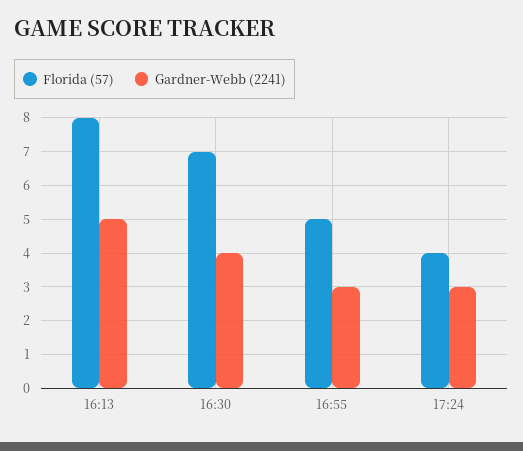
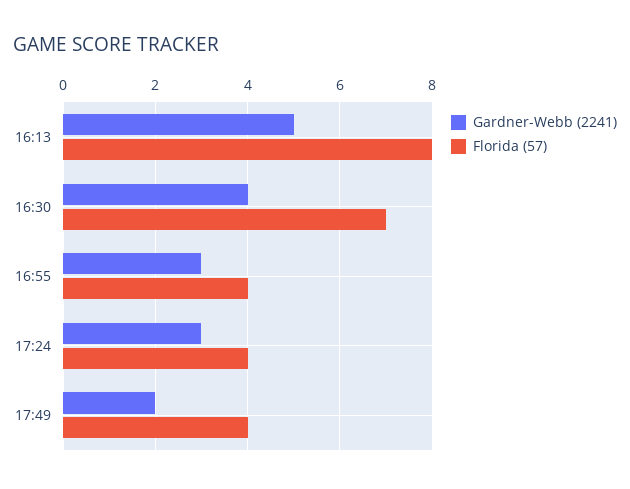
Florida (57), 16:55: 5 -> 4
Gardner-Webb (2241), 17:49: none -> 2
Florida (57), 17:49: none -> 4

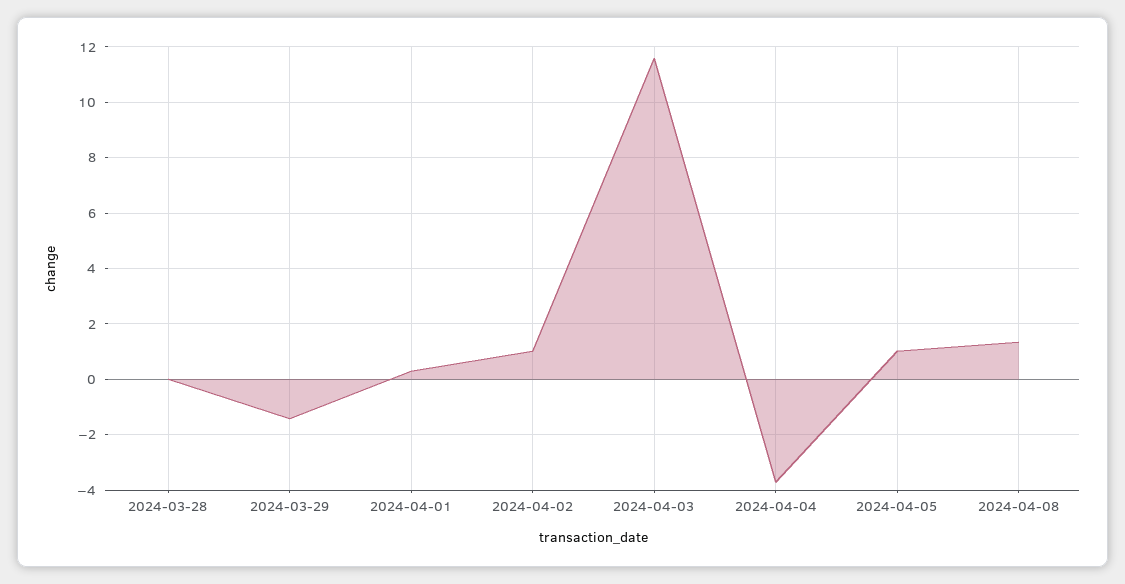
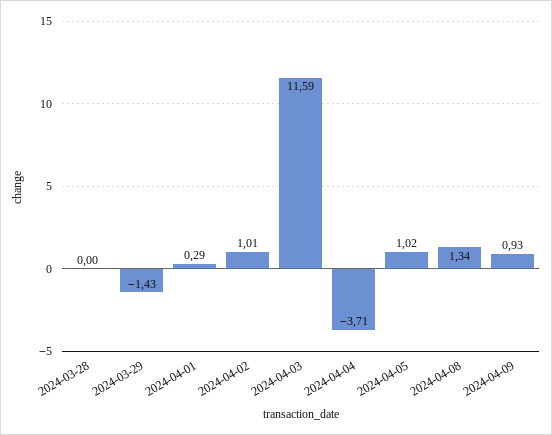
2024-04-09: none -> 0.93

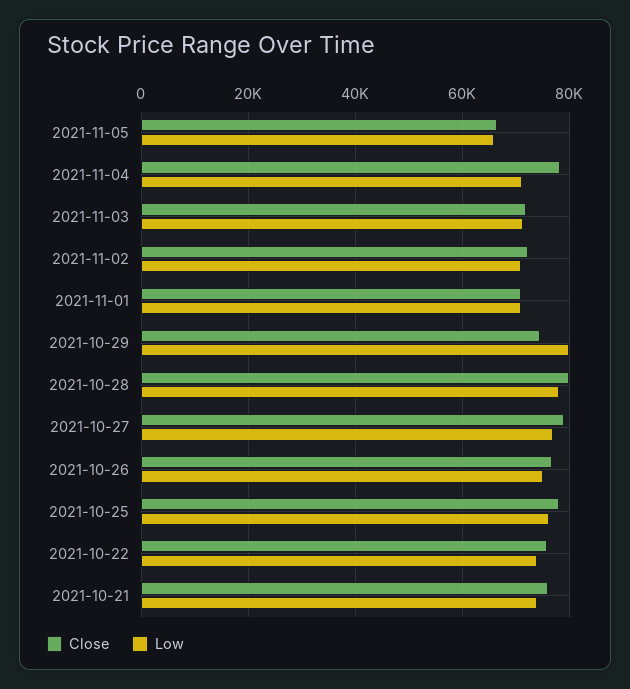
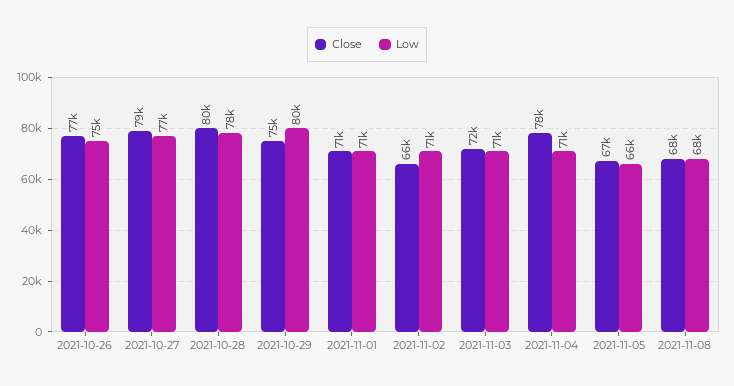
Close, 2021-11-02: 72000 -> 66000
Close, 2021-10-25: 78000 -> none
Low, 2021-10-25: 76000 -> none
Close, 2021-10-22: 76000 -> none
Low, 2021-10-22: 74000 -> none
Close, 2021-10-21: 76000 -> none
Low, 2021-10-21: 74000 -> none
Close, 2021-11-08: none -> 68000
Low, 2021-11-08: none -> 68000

· · · · ·

→ **TRY IT**:
The answer consists solely of the lines from the one holding "Florida (57), 17:49: none -> 4" through the final line of the records, both ends included, each duplicated exactly. Leave images out.

→ **SOLUTION TO THE EXERCISE**:
Florida (57), 17:49: none -> 4

2024-04-09: none -> 0.93

Close, 2021-11-02: 72000 -> 66000
Close, 2021-10-25: 78000 -> none
Low, 2021-10-25: 76000 -> none
Close, 2021-10-22: 76000 -> none
Low, 2021-10-22: 74000 -> none
Close, 2021-10-21: 76000 -> none
Low, 2021-10-21: 74000 -> none
Close, 2021-11-08: none -> 68000
Low, 2021-11-08: none -> 68000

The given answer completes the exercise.